Acemoglu, Johnson and Robinson (2001) argue that the identity of the colonial ruler is somewhat irrelevant to the outcomes on development, but there is a plethora of evidence to suggest otherwise. Lange et al. (2006) indicate that the type of colonial rule – linked to the identity of the coloniser – affected developmental trajectories. The Spanish adopted a mercantilist approach to colonialism which implied that less ‘colonialism’ was better for development. The British took a more liberalist approach where supposedly more intervention had positive effects on development trajectories. Some evidence of British rule can be seen in the cases of the USA and Zimbabwe. Both these nations were settler colonies held by the British, but this is probably their only comparable dimension today. In both cases, the British uprooted, conquered and marginalised the indigenous population. In America, the population was so small, it was easy for the British to conquer and set up institutions which solely benefited the settlers. Whereas in Zimbabwe, there were large indigenous populations which led to huge ethno-racial conflict when the British invaded. The British also had a different goal in Africa than America. To effectively exploit the natural resources and fertile land they demanded a large proletariat, but they invested little in the institutions of the natives, who were by far most of the population. Zimbabwe is still attempting to rectify the implications of the colonial system and the racial segregation that took place. America’s GDP per capita (PPP) is about $60,000 compared to $2,300 in Zimbabwe (World Bank 2017).
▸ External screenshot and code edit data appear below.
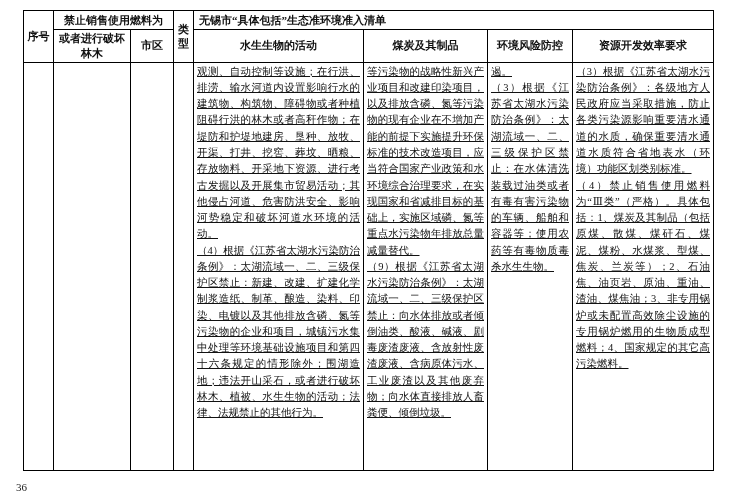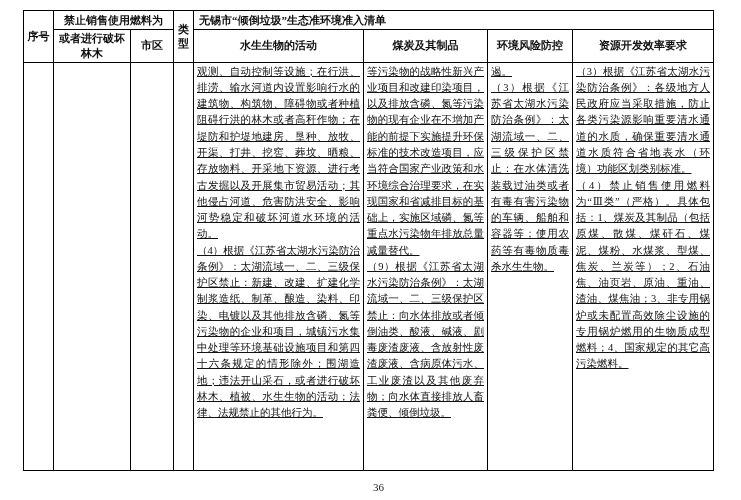--- a/index.html
+++ b/index.html
@@ -65,7 +65,7 @@
       <th rowspan="2">序号</th>
       <th colspan="2">禁止销售使用燃料为</th>
       <th rowspan="2">类型</th>
-      <th colspan="4" class="group-title">无锡市“倾倒垃圾”生态准环境准入清单</th>
+      <th colspan="4" class="group-title">无锡市“具体包括”生态准环境准入清单</th>
     </tr>
     <tr class="sub-head">
       <th>或者进行破坏林木</th>

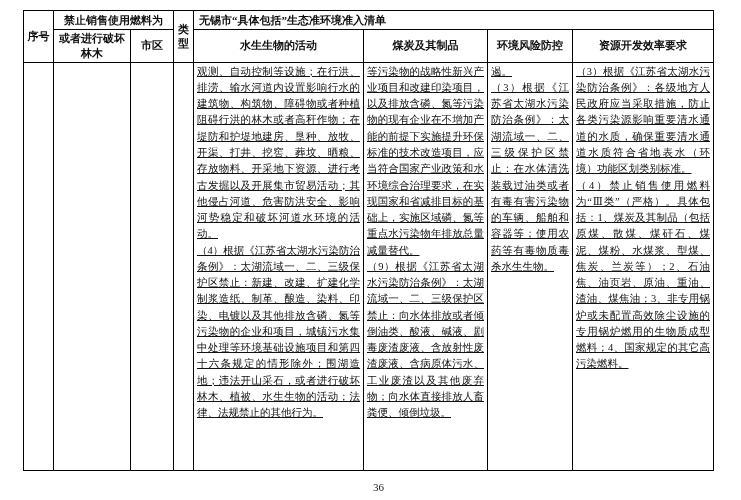--- a/index.html
+++ b/index.html
@@ -43,7 +43,7 @@
   }
   .page-number{
     position:absolute;left:16px;right:0;bottom:7px;
-    text-align:center;font-size:11px;color:#222;
+    text-align:left;font-size:11px;color:#222;
   }
 </style>
 </head>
Aforementioned, this comparison is not completely reasonable, as the colonial context was totally different for the two countries. Comparing countries within the same continent may give us a better understanding of how different strategies of colonial rule affected development under relatively similar circumstances. Apart from Ethiopia, all the countries in Africa were colonised at some point in time and so it provides an ideal ground to show some implications of different colonial strategies. Much of the continent either fell under British or French rule. Even when the goals of the colonisers were relatively similar, the different strategies imposed affected economies in different ways and thus their respective development trajectories. The British tended to adopt a strategy of indirect rule as a practical cost-efficient way of administering Africa’s large territories. This compared to the direct rule approach adopted, at least initially, by the French (Crowder 1964). Indirect rule is a form of colonialism that integrated pre-established local elites and native institutions into the administration of the colonial government. Direct rule involved the establishment of a centralized foreign authority within a territory, which is run by colonial officials. Grier (1999) found that former British colonies have better economic performance than former French colonies, and that the difference can largely be explained by educational level at independence. Taking Cameroon as a rare case of a country that had territories controlled by both Britain and France, Lee and Shultz (2012) found that formerly British rural areas boast higher levels of wealth and better public services than former French territories. Furthermore, the tensions caused by the ethnic divide can clearly still be seen in the political and economic structures today.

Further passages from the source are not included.